Lo chiamavano Jeeg Robot è stata una delle sorprese più liete del festival di Roma. È ha riscosso un gran successo anche al Lucca Comics and Games (guarda la video-recensione di Dario Moccia). Merito di una struttura da superhero movie più pop (e quindi meno “autoriale” del Ragazzo invisibile di Salvatores), inedita per il panorama cinematografico italiano. Questo grazie alla sensibilità del regista Gabriele Mainetti (leggi la nostra intervista a Lucca) – e dello sceneggiatore Nicola Guaglianone, che ha creato il soggetto -, che ha saputo mixare più generi offrendo sia uno spettacolo d’intrattenimento puro, ma anche una riflessione sul sociale da non trascurare.
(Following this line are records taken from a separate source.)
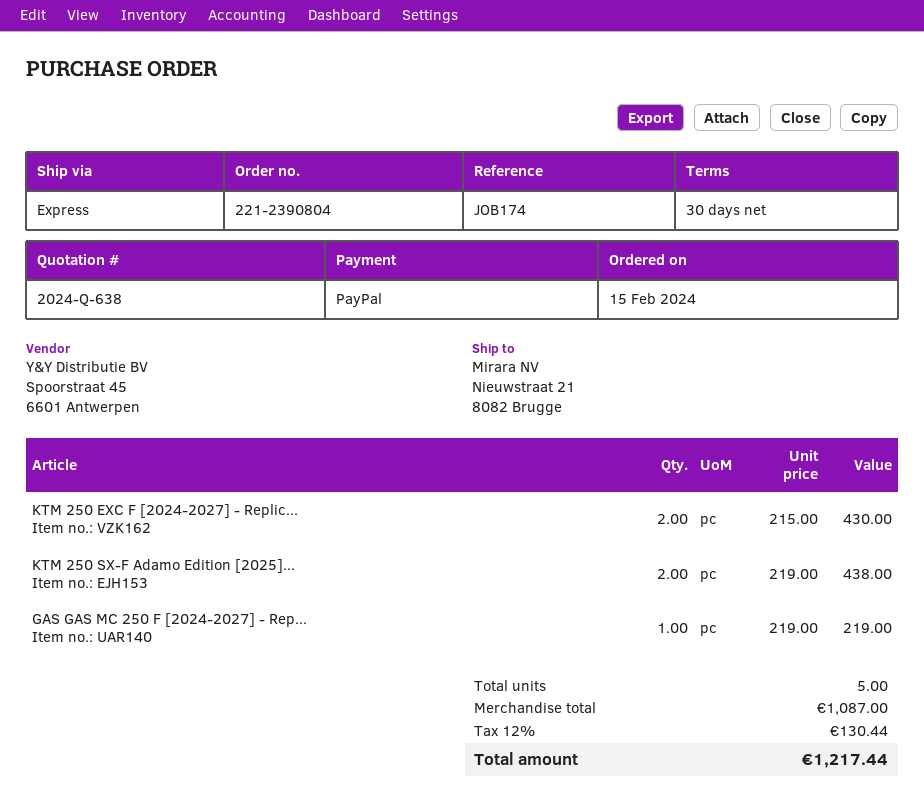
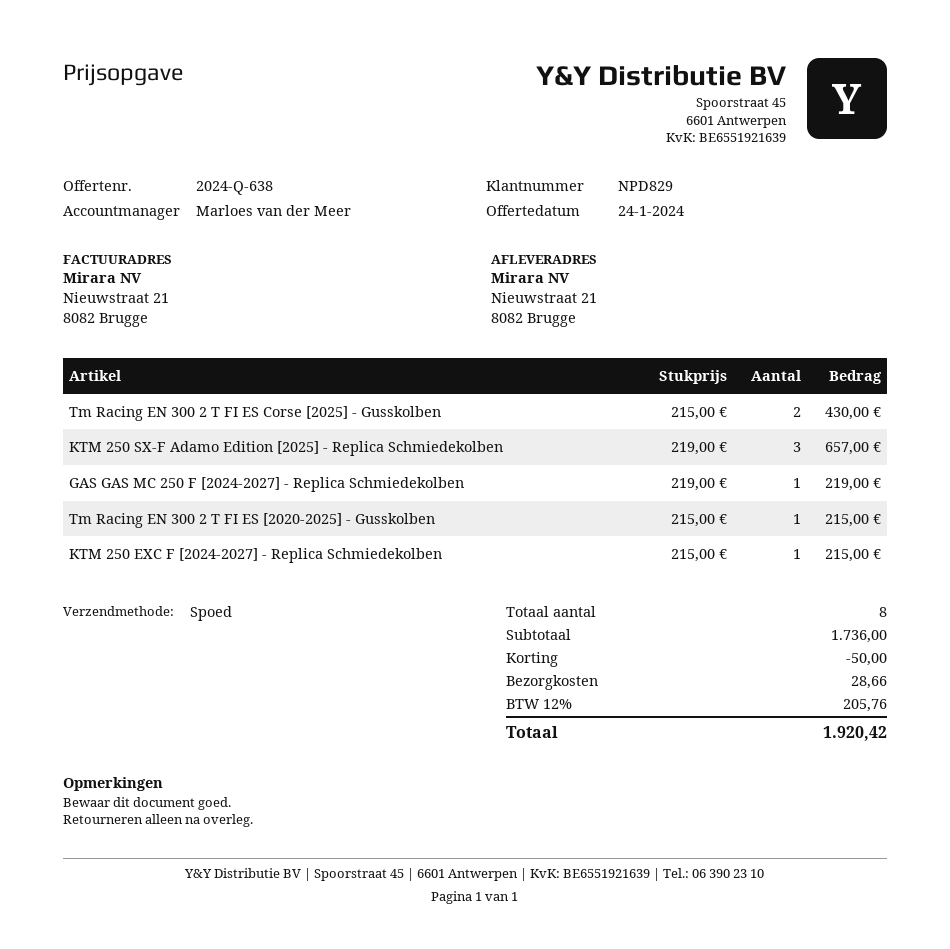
KTM 250 EXC F [2024-2027] - Replic...: 2 x 215.00 = 430.00 -> 1 x 215.00 = 215.00
KTM 250 SX-F Adamo Edition [2025]...: 2 x 219.00 = 438.00 -> 3 x 219.00 = 657.00
Tm Racing EN 300 2 T FI ES Corse [2025] - Gusskolben: none -> 2 x 215.00 = 430.00
Tm Racing EN 300 2 T FI ES [2020-2025] - Gusskolben: none -> 1 x 215.00 = 215.00
total quantity: 5 -> 8
subtotal: 1087.00 -> 1736.00
discount: none -> 50.00
shipping: none -> 28.66
tax: 12% = 130.44 -> 12% = 205.76
total: 1217.44 -> 1920.42

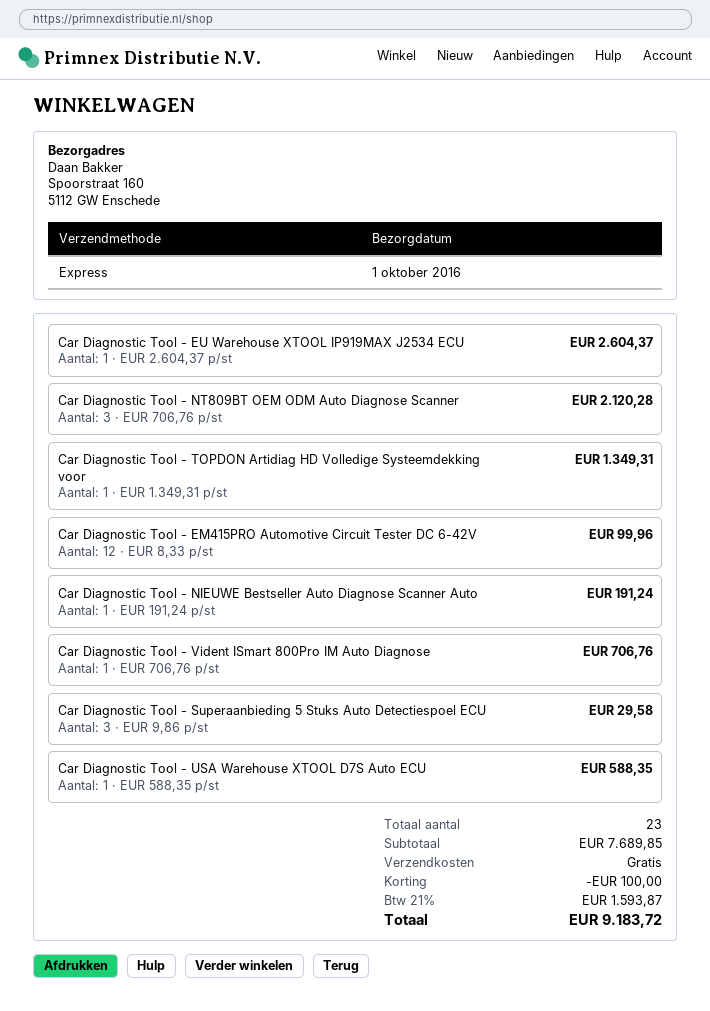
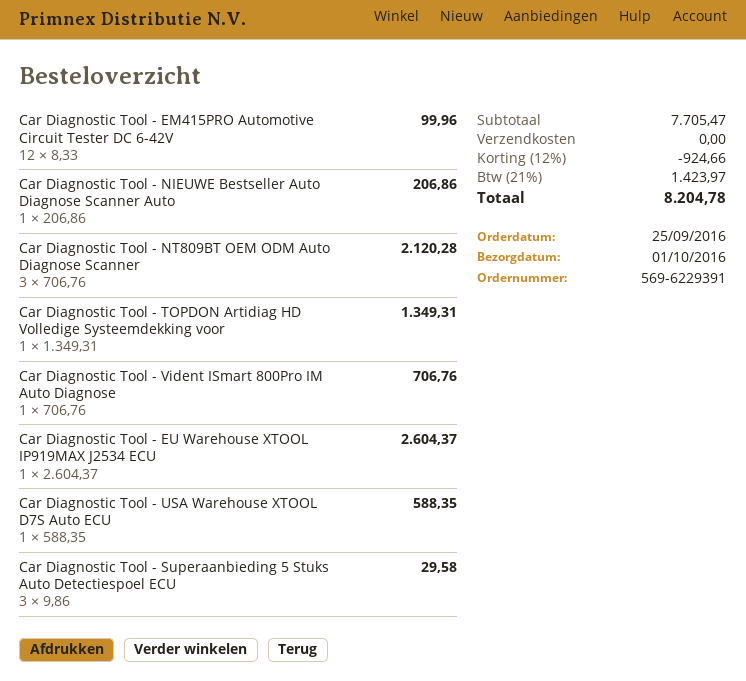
Car Diagnostic Tool - NIEUWE Bestseller Auto Diagnose Scanner Auto: 1 x 191.24 = 191.24 -> 1 x 206.86 = 206.86
subtotal: 7689.85 -> 7705.47
discount: 100.00 -> 924.66
tax: 21% = 1593.87 -> 21% = 1423.97
total: 9183.72 -> 8204.78

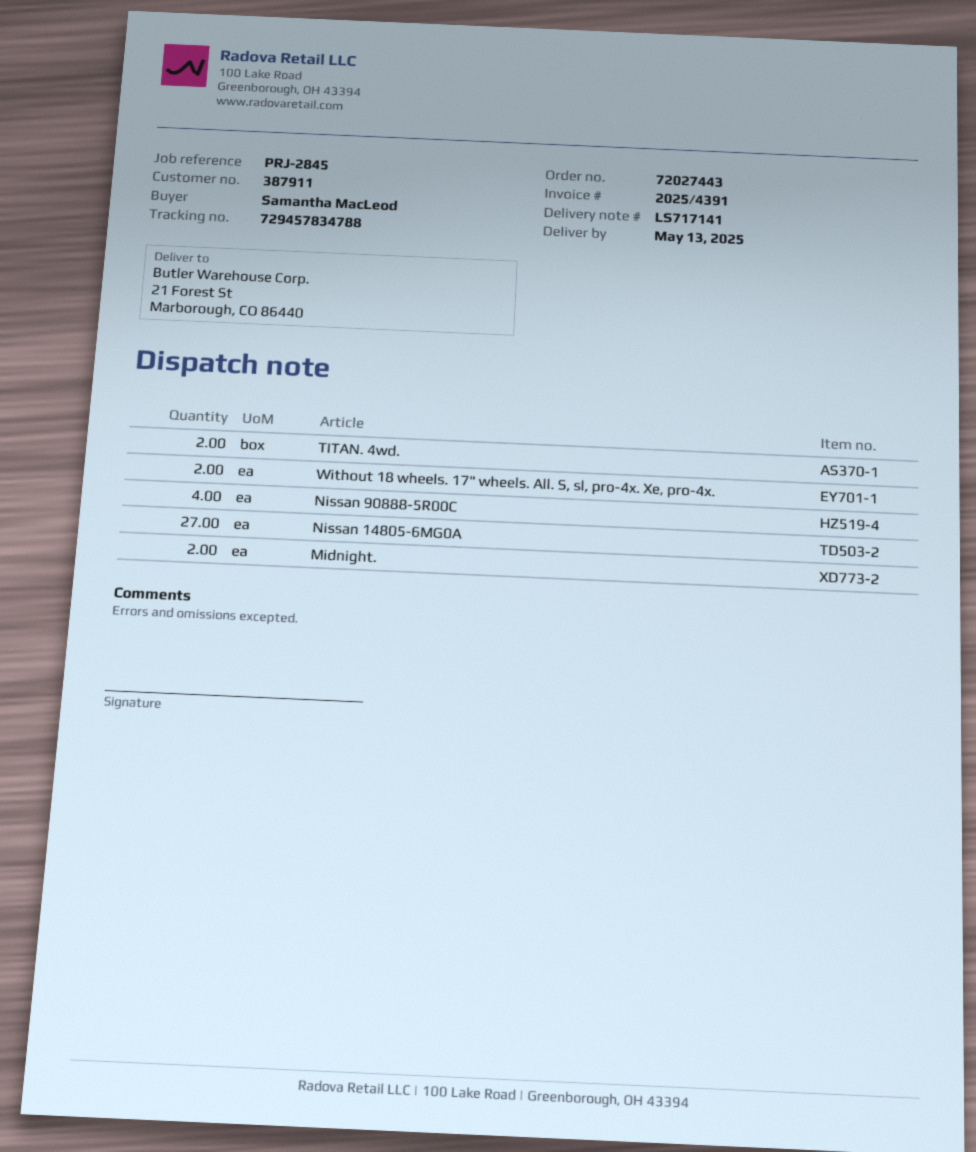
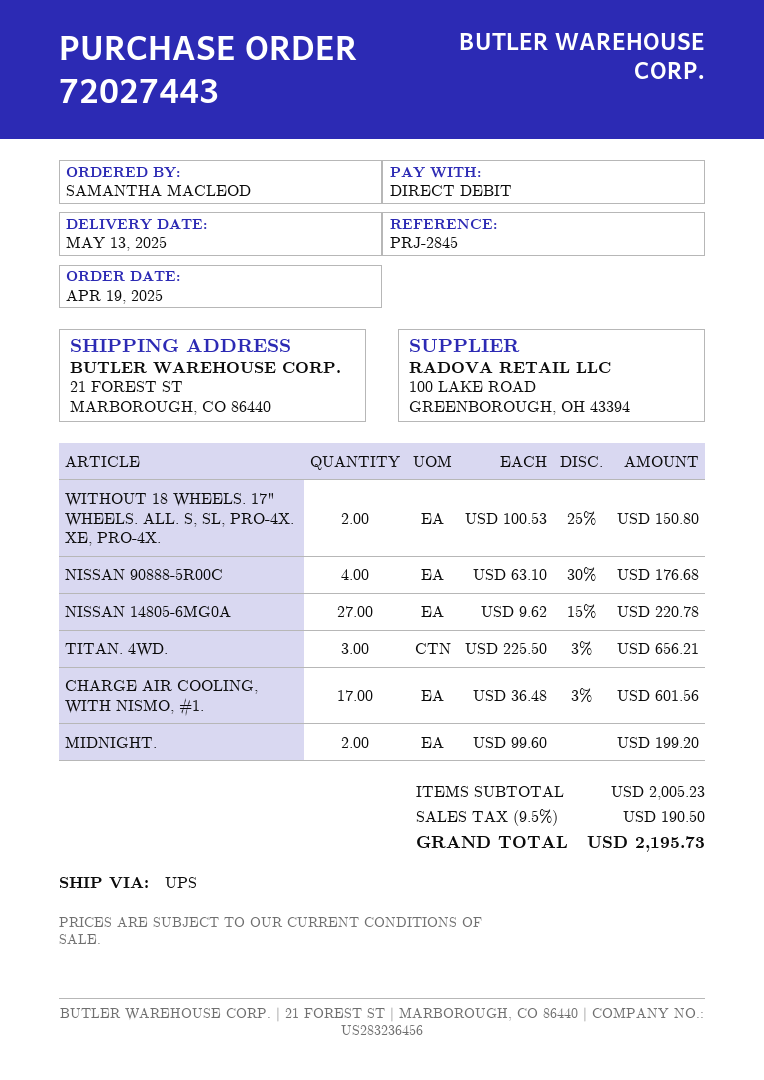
TITAN. 4wd.: 2 -> 3
CHARGE AIR COOLING, WITH NISMO, #1.: none -> 17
Questa profondità di lettura, con cui vengono reinterpretati celebri fenomeni della cultura pop, la ritroviamo anche nei due cortometraggi realizzati dal regista (e scritti sempre da Guaglianone) che vi riportiamo qui sotto, Tiger Boy e Basette: il primo, ispirato a L’Uomo Tigre, racconta di un bambino di nove anni che a casa e a scuola indossa la maschera del suo idolo, il wrestler Il Tigre, senza mai togliersela (comportamento che vuole essere anche una richiesta d’aiuto…); il secondo racconta la storia di Antonio, un ladro che, ferito durante il colpo “della svolta”, immagina lui e i suoi amici all’interno della saga di Lupin III: un modo per andarsene con un sorriso…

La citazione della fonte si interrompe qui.